Other kinds of tests are whole system tests where scenarios are simulated, or acceptance tests to prove that the development contract was fulfilled.
Non-testing methods
Reviews
There are non-testing techniques that can be used for quality assurance. Examples are walkthroughs, formal code reviews, or pair programming. While some parts can be automated (e.g. by using linters), these are generally time intensive. However, code reviews by experienced programmers have a high rate of bug discovery, and are especially valuable during design, where no automated testing is possible.
When code reviews are so great, why do we still write tests? The big advantage of test suites is that they can run (mostly) automatically, and are as such very useful for regression tests.
Formal verification
Formal verification goes and proves certain properties of the code. Manual verification is mostly viable for critical parts, less so for whole programs. Proofs put a lower bound on program correctness. Proofs can be automated to a certain degree, e.g. via a static type checker.
Certain invariants can be explicitly checked by using assert
statements.
All of these techniques have their place, and are complementary. TDD writes the functional tests up front, but the tests can be judged by their coverage metrics once the code is implemented.
Writing testable code means writing small code units that can be tested separately (helper functions with suitable granularity, single responsibility principle). The fewer arguments each function takes, the better. Such code also lends itself for insertion of mock objects, e.g. via dependency injection.
2
Maybe “specification-based testing” also kind of answers your question. Check these Testing Modules (which I haven’t used yet). They require you to write a mathy expression to specify sets of test values, rather than writing a unit test using selected single data values.
Test::Lectrotest
As the author says, this Perl Module was inspired by Haskell’s Quick-Check Module. There are more links on this page, some of which are dead.

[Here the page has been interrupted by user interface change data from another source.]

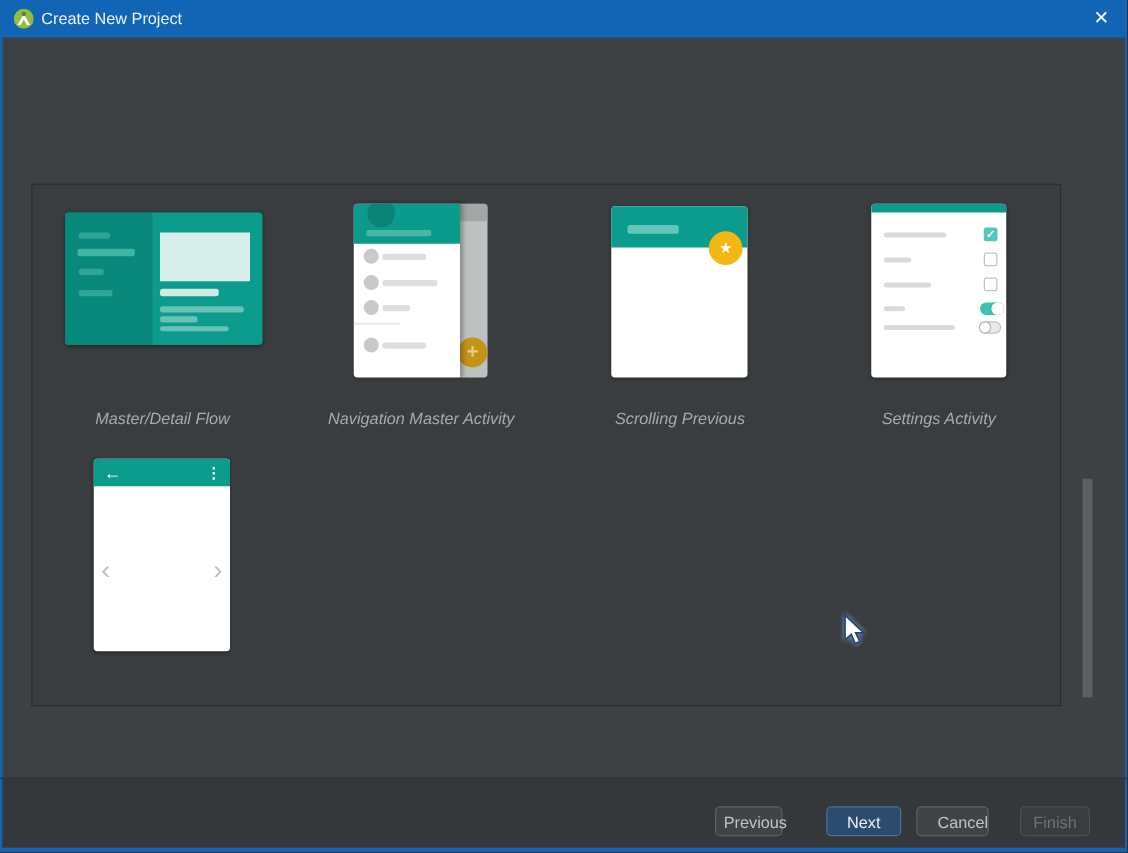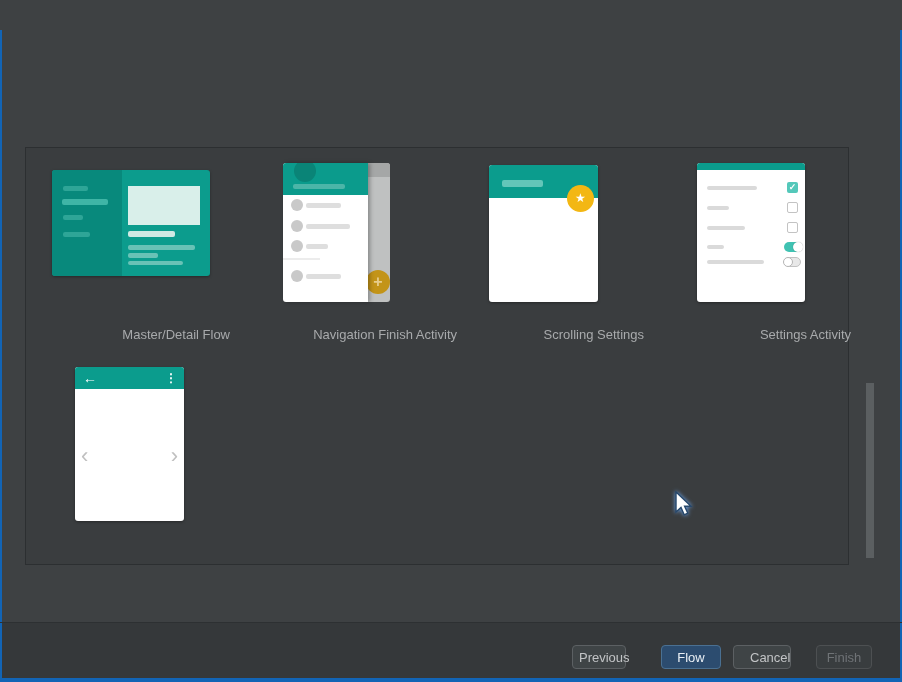--- a/index.html
+++ b/index.html
@@ -97,6 +97,15 @@
 
 <div id="window">
 
+  <div class="titlebar">
+    <svg class="titlebar-logo" viewBox="0 0 16 16">
+      <circle cx="8" cy="8" r="8" fill="#8FBF3C"></circle>
+      <path d="M8 4 L3 13 L5.5 13 L8 8.5 L10.5 13 L13 13 Z" fill="#FFFFFF"></path>
+      <circle cx="8" cy="4.2" r="1.8" fill="#6E7270"></circle>
+    </svg>
+    <span class="titlebar-title">Create New Project</span>
+    <span class="close-btn">✕</span>
+  </div>
 
   <div class="edge edge-left"></div>
   <div class="edge edge-right"></div>

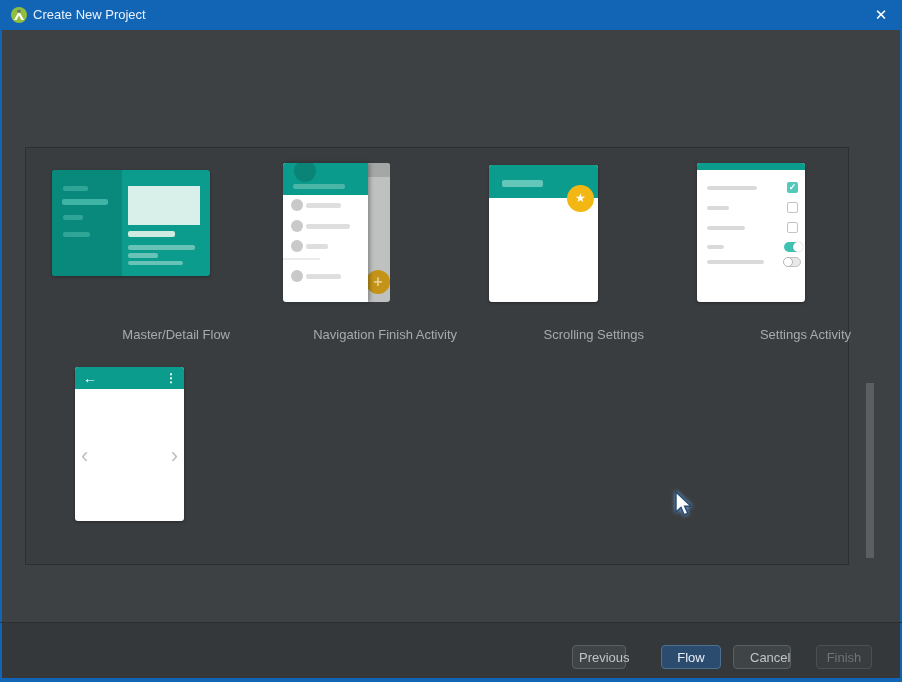--- a/index.html
+++ b/index.html
@@ -28,7 +28,7 @@
   .panel{position:absolute;left:25px;top:147px;width:824px;height:418px;background:#3A3D3F;border:1px solid #2C2F31;}
   .scroll-thumb{position:absolute;left:866px;top:383px;width:8px;height:175px;background:#5B5F61;}
 
-  .tpl-label{position:absolute;height:16px;font-size:13px;color:#A8AAAC;text-align:right;}
+  .tpl-label{position:absolute;height:16px;font-size:13px;color:#A8AAAC;text-align:center;font-style:italic;}
   .card{position:absolute;box-shadow:0 1px 3px rgba(0,0,0,.35);}
 
   

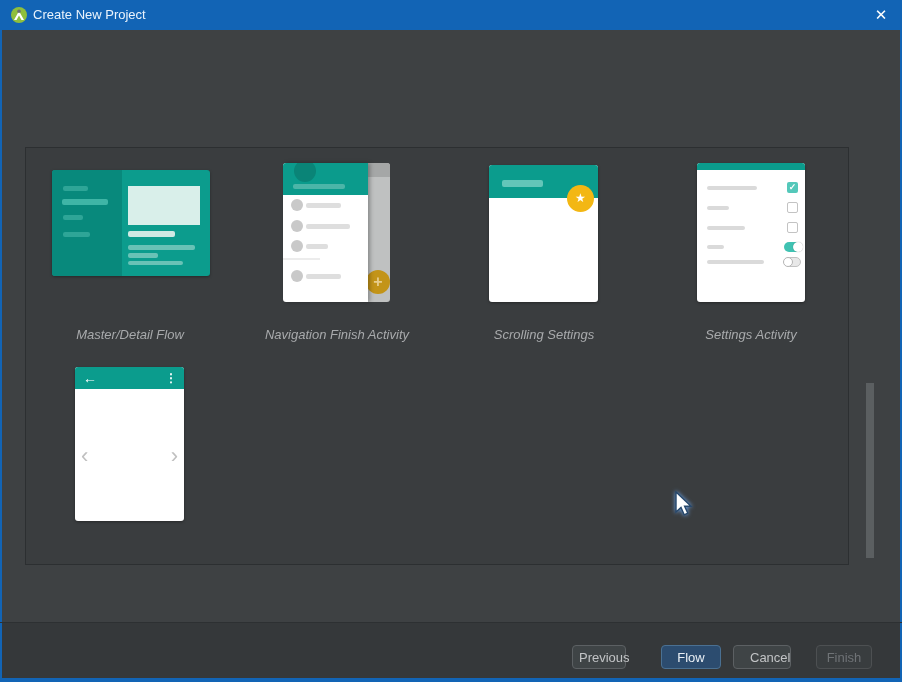--- a/index.html
+++ b/index.html
@@ -150,7 +150,7 @@
       <div class="nav-row-line" style="top:111px;width:35px;"></div>
     </div>
   </div>
-  <div class="tpl-label" style="left:217px;top:327px;width:240px;">Navigation Finish Activity</div>
+  <div class="tpl-label" style="left:217px;top:327px;width:240px;">Navigation Master Activity</div>
 
   <div class="card scr-card">
     <div class="scr-bar"></div>

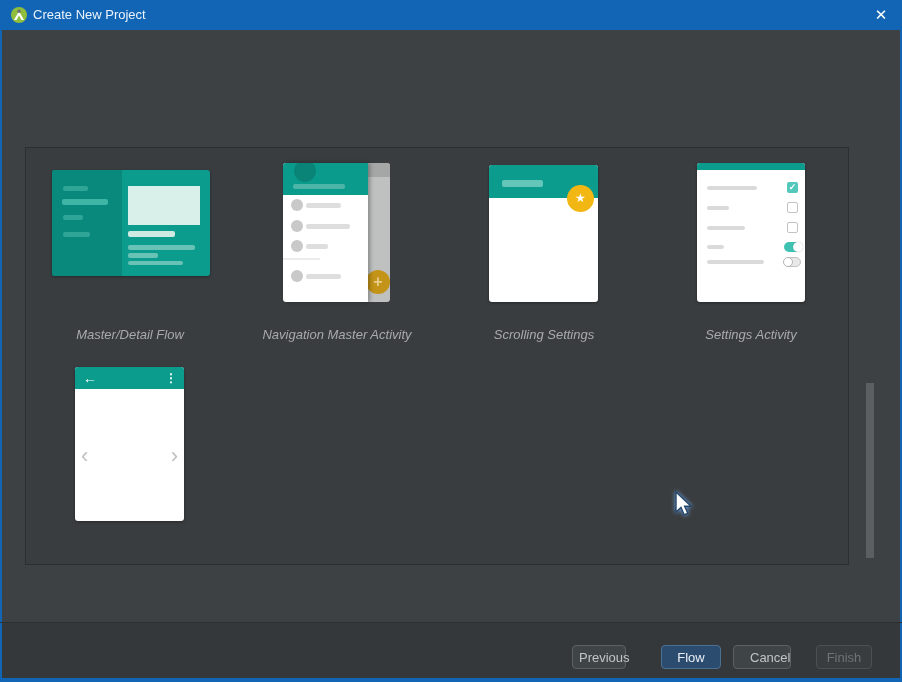--- a/index.html
+++ b/index.html
@@ -157,7 +157,7 @@
     <div class="scr-title"></div>
     <div class="scr-fab">★</div>
   </div>
-  <div class="tpl-label" style="left:444px;top:327px;width:200px;">Scrolling Settings</div>
+  <div class="tpl-label" style="left:444px;top:327px;width:200px;">Scrolling Previous</div>
 
   <div class="card set-card">
     <div class="set-strip"></div>

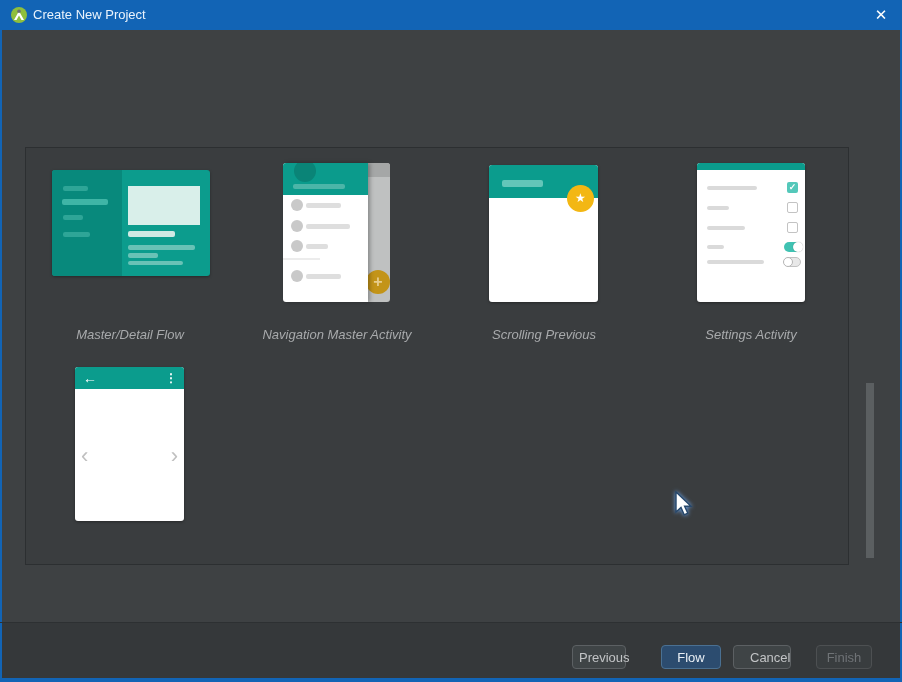--- a/index.html
+++ b/index.html
@@ -192,7 +192,7 @@
   <div class="footer-sep"></div>
   <div class="footer">
     <button class="btn btn-previous">Previous</button>
-    <button class="btn btn-next">Flow</button>
+    <button class="btn btn-next">Next</button>
     <button class="btn btn-cancel">Cancel</button>
     <button class="btn btn-finish">Finish</button>
   </div>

One mathematically-based approach is all pairs testing. The idea is that most bugs are activated by a single configuration option choice, and most of the remainder are activated by a certain pair of options taken simultaneously. Thus most can be caught by testing “all pairs”. A mathematical explanation (with generalizations) is here:
The AETG system: an approach to testing based on combinatorial design
(there are many more such references)
There are some mathematical equations used, but it depends on the type of software testing that you’re using. For instance, the Critical Fault Assumption assumes that failures are hardly the product of 2 or more simultaneous faults. The following equation is: f = 4n + 1. f = function that computes the number of test cases for a given number of variables (n) + 1 is the addition of the constant one where all variables assume the nominal value.
Another type of testing that requires mathematical equations is Robustness Testing is testing the robustness, or correctness of test cases in a test process. In this test, you would input variables within the legit input range (clean test cases) and input variables outside the input range (dirty test cases). You would use the follow math equation: f = 6n + 1. 6n indicates that each variable has to assume 6 different values while the other values assume the nominal value. *+ 1 *represents the addition of the constant 1.